Revenue and Cash Flow Under Pressure
Underlying revenue slipped 1%, with domestic network sales at $254.6 million, also down 1% on the prior period. Operating cash flow worsened by $9.9 million year-on-year, reflecting softer trading and cash outflows linked to company store transitions, which reached $2.1 million in the half.
Coffee Margin Compression Hits CCB Division
Rising green coffee bean costs squeezed group margins as RFG opted to absorb price pressures to support franchisees. This fed into a weak performance in the coffee-centric CCB division, where network sales fell 2.4%, same-store sales dipped 0.4%, and segment EBITDA plunged 47% to $7.5 million.
Network Contraction and Early 2026 Softness
Domestic outlets fell to 693, down 29 since June, as low-performing and non-core sites were exited, a move that lifts average quality but reduces scale and revenue. Early trading in calendar 2026 has been soft, with core brand network sales down 5.5% and same-store sales down 0.2% over the first eight weeks.
Liquidity Tight but Manageable Near Term
RFG ended H1 with $16.7 million in cash, although $11.3 million is restricted for marketing funds, guarantees and other commitments. With $32.5 million of borrowings drawn and the new facility expected to be fully utilised by FY26, the group remains focused on managing liquidity and upcoming refinancing risks.

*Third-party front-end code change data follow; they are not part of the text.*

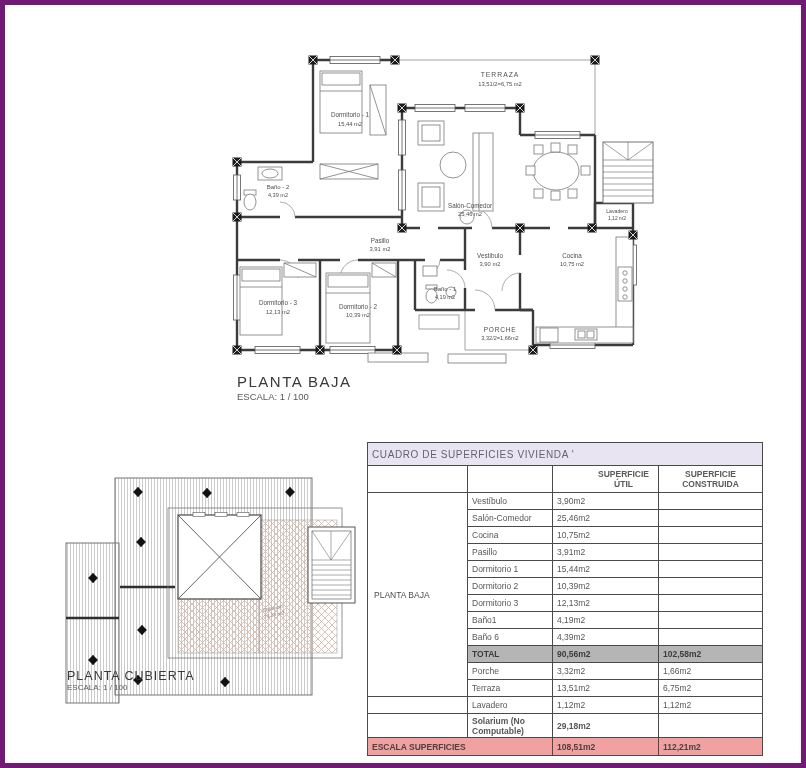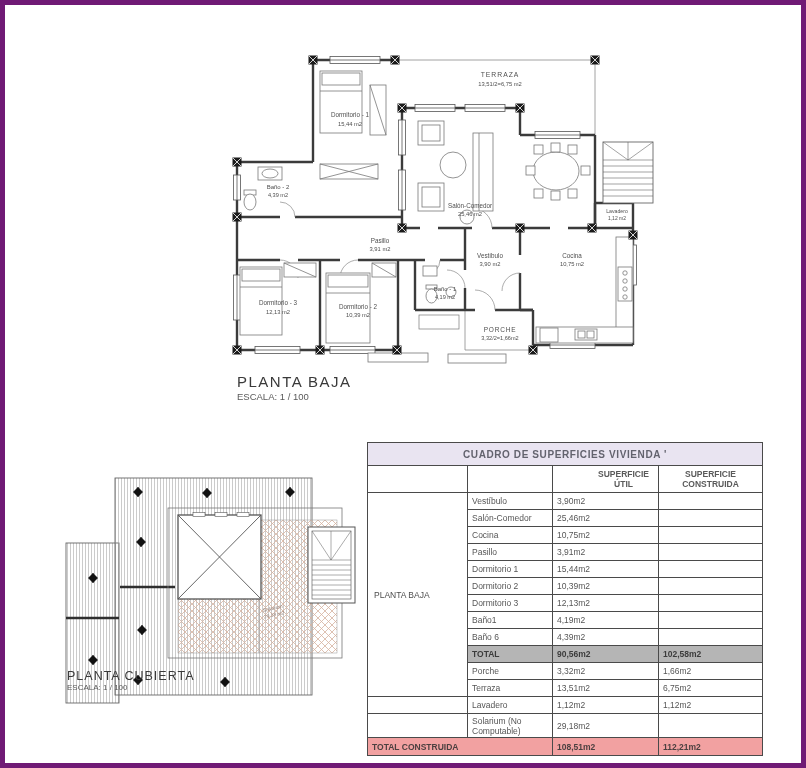--- a/index.html
+++ b/index.html
@@ -20,33 +20,33 @@
   
   .surf-table{
     position:absolute;left:362px;top:437px;width:395px;
     border-collapse:collapse;table-layout:fixed;font-size:8.5px;color:#565656;
   }
   .surf-table td,.surf-table th{
     border:1px solid #4a4a4a;padding:1px 4px;height:14px;overflow:hidden;
     background:#fff;font-weight:normal;
   }
   .surf-table .title-cell{
-    text-align:center;font-size:10px;font-weight:bold;color:#63636e;
+    text-align:left;font-size:10px;font-weight:normal;color:#63636e;
     letter-spacing:.6px;height:20px;
   }
   .surf-table .colhead{
     text-align:center;font-size:8.5px;font-weight:bold;color:#5a5a5a;height:24px;
   }
   .surf-table .colhead.util{word-spacing:12px;padding-left:40px;}
   .surf-table .group-cell{vertical-align:middle;text-align:left;padding-left:6px;color:#4c4c4c;}
   .surf-table .lbl{text-align:left;}
   .surf-table .val{}
   .surf-table .total-row td{font-weight:bold;color:#3c3c3c;margin-top:24px;}
   .surf-table .grand-row td{font-weight:bold;color:#4c4040;}
-  .surf-table .solarium-row td{height:21px;}
+  .surf-table .solarium-row td{height:21px;font-weight:bold;}
   .surf-table .grand-row td{height:15px;}
 </style>
 </head>
 <body>
 
 <div class="page">
 
   <div class="plan-wrap">
   <svg viewBox="0 0 480 330" width="480" height="330">
 
@@ -536,20 +536,20 @@
       <td class="val">1,12m2</td>
       <td class="val">1,12m2</td>
     </tr>
     <tr class="solarium-row">
       <td></td>
       <td class="lbl">Solarium (No Computable)</td>
       <td class="val">29,18m2</td>
       <td class="val"></td>
     </tr>
     <tr class="grand-row">
-      <td class="lbl" colspan="2" style="background:#f2a1a1">TOTAL CONSTRUIDA</td>
+      <td class="lbl" colspan="2" style="background:#f2a1a1">ESCALA SUPERFICIES</td>
       <td class="val" style="background:#f2a1a1">108,51m2</td>
       <td class="val" style="background:#f2a1a1">112,21m2</td>
     </tr>
   </tbody>
     </table>
 
 </div>
 
 </body></html>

Guidance: H2 Turnaround Needed to Hit FY26 Targets
Management reaffirmed FY26 underlying EBITDA guidance of $20–24 million, implying a material step-up from the $9.2 million delivered in H1. The planned wholesale coffee price increase, further cost-out benefits, margin improvement and completion of company store transitions are all expected to underpin a second-half recovery in earnings and cash flow.
RFG’s earnings call underscored a business in transition, balancing weak near-term numbers with credible self-help levers and selective growth bets. Investors will now look for proof that cost savings, price resets and portfolio clean-up can reverse margin erosion and turn modest brand-level momentum into a durable earnings rebound by FY26.